High costs threaten Norway's oil recovery

STAVANGER, Norway: Oil production in Norway, the world's eighth-biggest exporter, will fall to a 25-year low in 2013 and an anticipated slow recovery in subsequent years is threatened by rising costs and bottlenecks, energy authorities said.
Production will fall to its lowest level since 1988 as fields, particularly in the mature North Sea, become depleted and a slew of new developments need more time to come onstream, the Norwegian Petroleum Directorate (NPD) said yesterday.
Still, record investments, big discoveries, high oil prices and a decisive move into Arctic waters support the industry's optimism, underpinning expectations that production will start to recover starting as soon as 2014, the NPD said.
"Not long ago we were talking about the industry's sunset," NPD chief Bente Nyland told a news conference. "Things have changed fast... there is now enormous optimism."
Output will dip to 538 million barrels in 2013 from last year's 561 million before rising slowly year after year through 2017, the NPD forecast.
Gas production from Norway, the world's second-biggest gas piped exporter, will also slip, falling to 106.5 billion cubic meters from last year's record high 114.8 billion.
Still, the NPD lifted its estimate for undiscovered resources to 16.3 billion barrels of oil equivalent from 15.4 billion and hinted at a further rise once new areas in the Arctic are opened to exploration, possibly as soon as this year.

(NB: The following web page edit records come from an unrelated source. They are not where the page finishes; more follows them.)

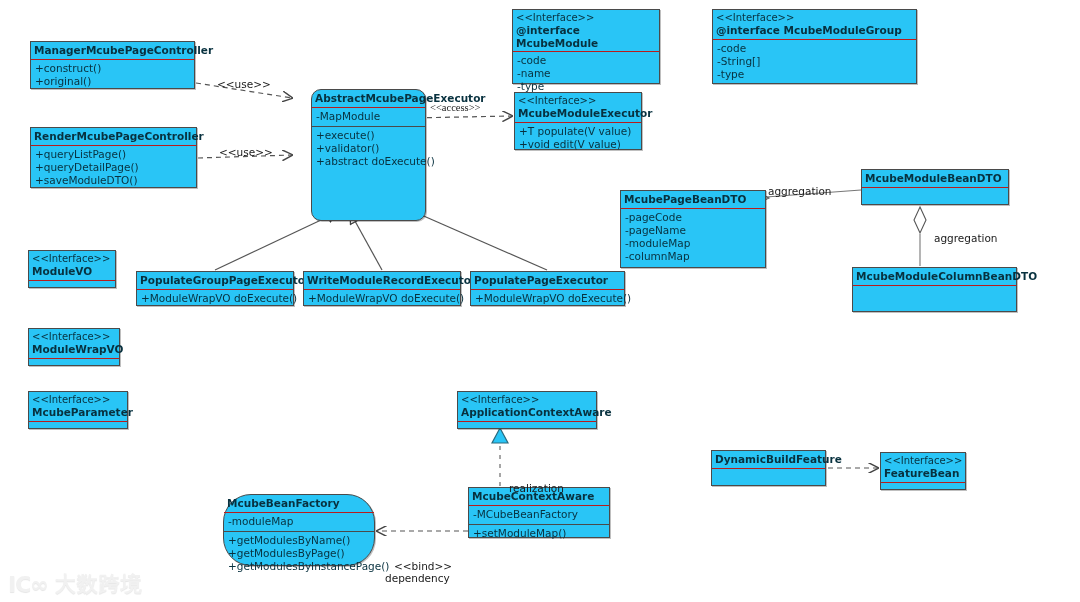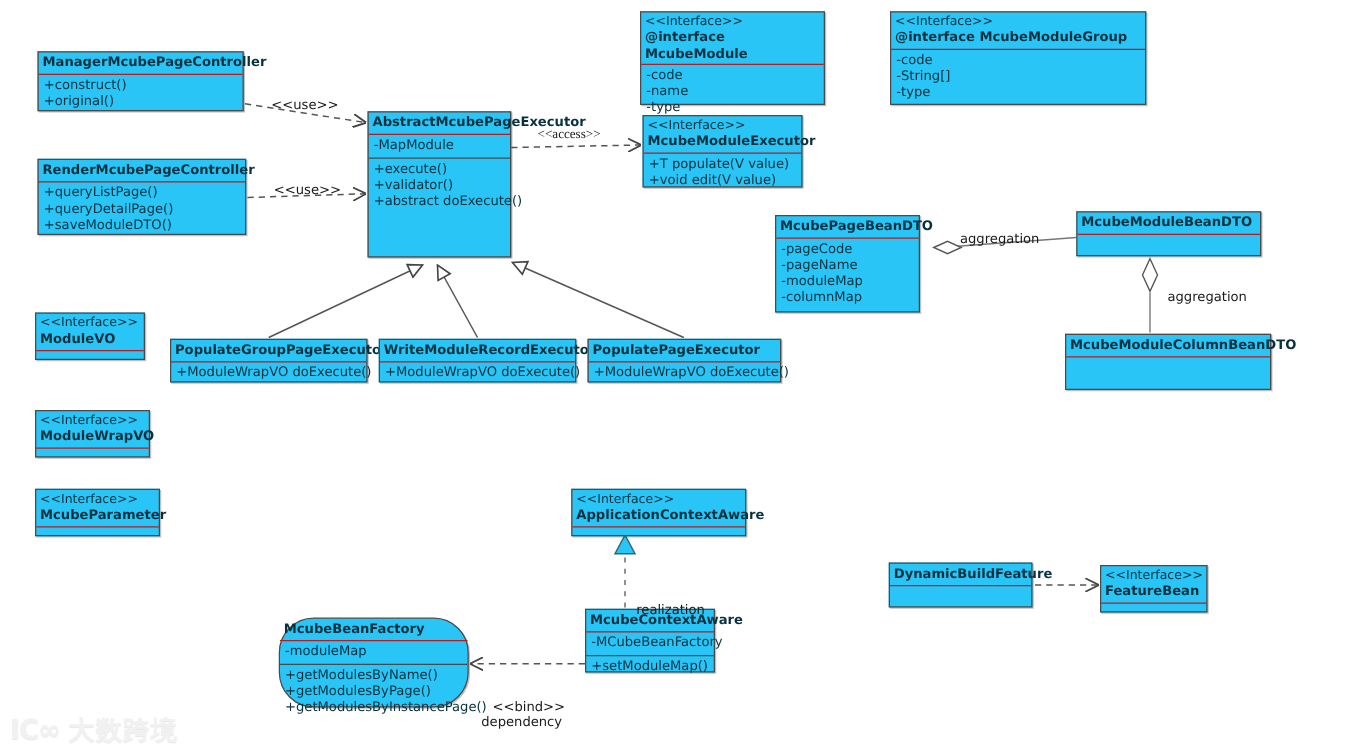"AbstractMcubePageExecutor" div.node { border-radius: none -> 10px; height: 117px -> 132px; left: 294px -> 311px }
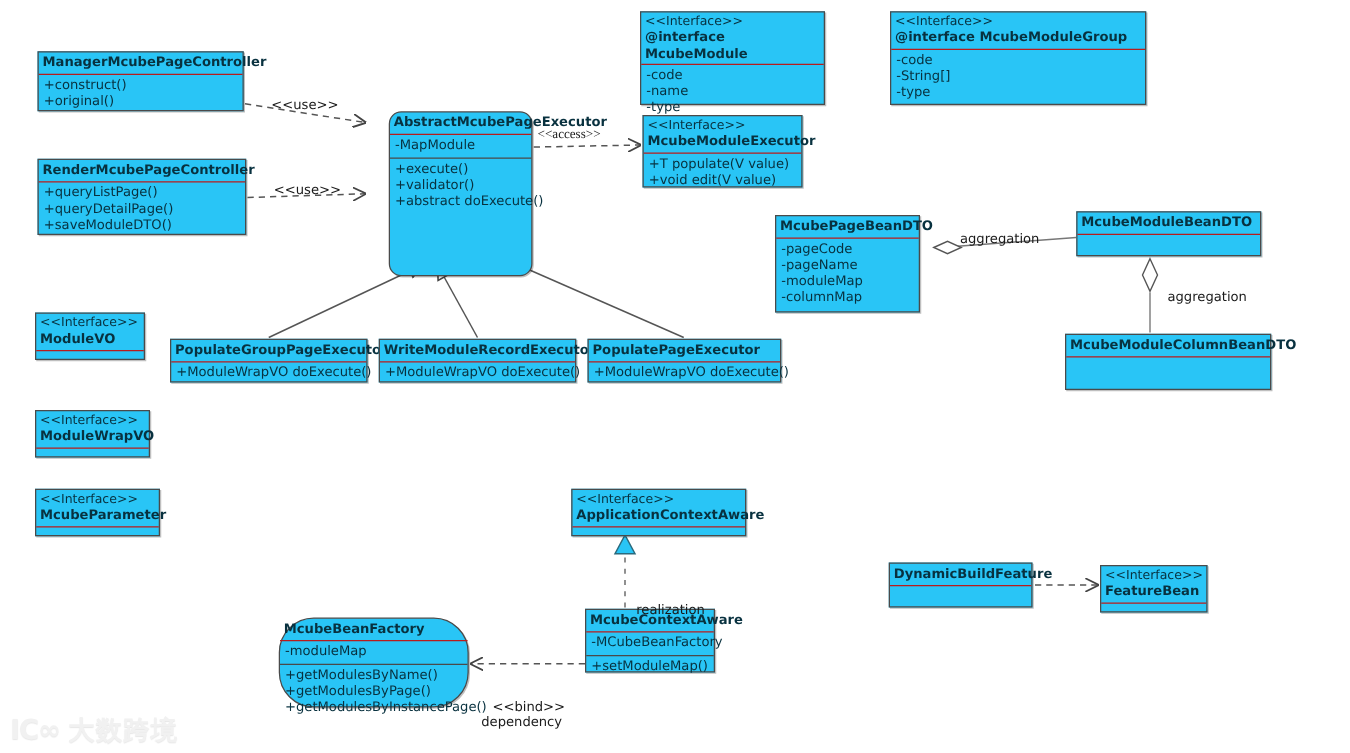"McubePageBeanDTO" div.node { top: 172px -> 190px; width: 116px -> 146px }
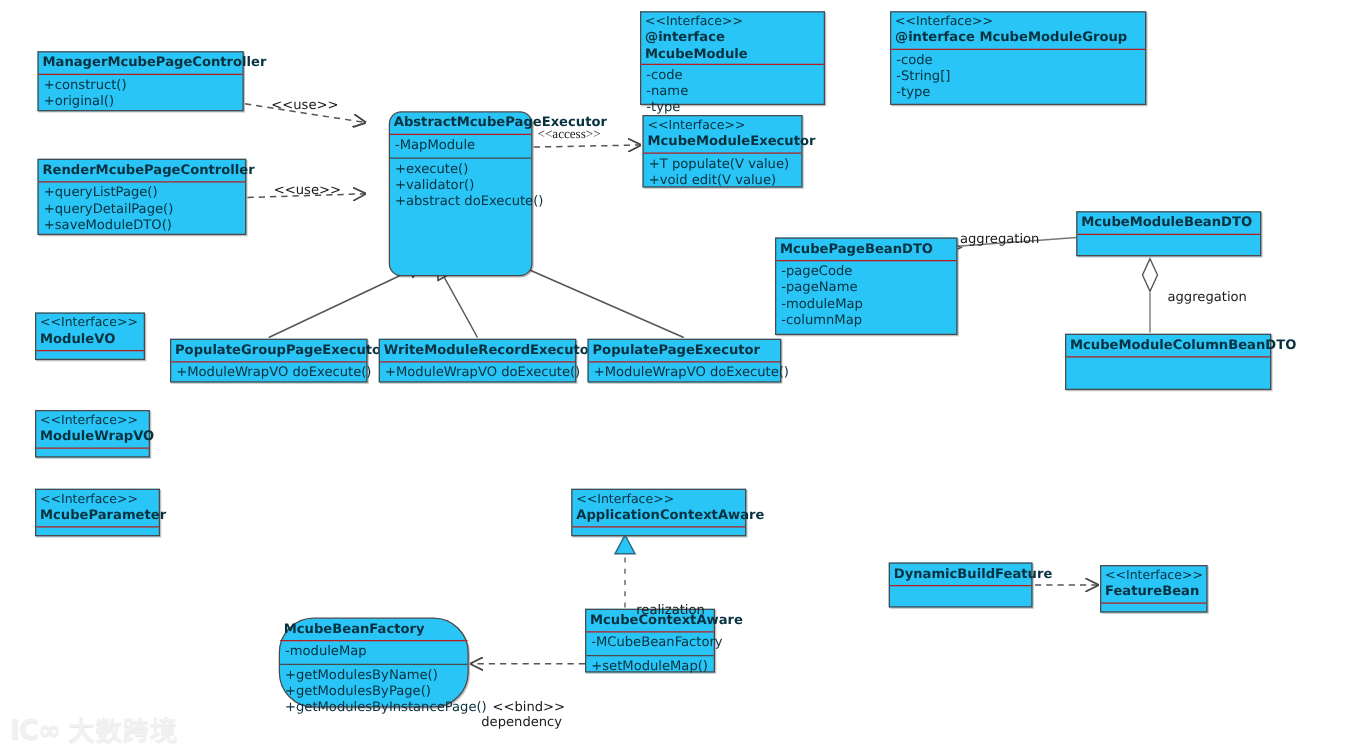"McubeContextAware" div.node { width: 104px -> 142px }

"The increase in the resource estimate and major new discoveries show that the Norwegian shelf still has some surprise left, and that there is good reason for continued optimism," Nyland said.
Oil production peaked at 1.1 billion barrels in 2000 and fell sharply in the years since but finds such as the giant Johan Sverdrup in the North Sea, and Havis and Skrugard in the Arctic, have revived hopes.
The NPD raised its very conservative estimate on Sverdrup yesterday, putting its basis estimate at 1.9 billion barrels, above the previous 1.8 billion projection.
Although this is more conservative that the operators' 1.7-3.3 billion barrel forecasts, analysts said the NPD was generally cautious.
"They are conservative early on and there are still more appraisal wells to be drilled," Thina Saltvedt, an oil analyst in Nordea Markets said.
To boost output further, Norway is opening more of its waters to exploration, planning to sell 86 licenses later this year, mostly in the pristine waters of the Arctic.
But development may not be smooth sailing as capacity constraints create bottlenecks and energy companies drilled many fewer wells in 2012 than planned because they could not access rigs.
"There are signs the Norwegian industry is overheating, with the service sector at peak capacity and costs increasing year-on-year," consulting firm Wood Mackenzie said.
"Project delays and overspend will be a common feature on the shelf, as companies struggle to access rigs and equipment on time or in budget."
NPD's Nyland also warned that inflation threatens to push costs too high and some companies may avoid drilling because the increased recovery will no longer cover the cost.
"There are high drilling costs and we need to do something to get the costs down," Nyland said.
"There are a number of new rigs coming into the shelf and we hope that some of them will be used for drilling production wells on existing fields; Statoil has taken some action with the Cat B and Cat D new rigs that are tailor-made for doing drilling on existing production."
Norway's top oil and gas operators include Statoil, Royal Dutch Shell, BP, ConocoPhillips, Lundin Petroleum and Det Norske.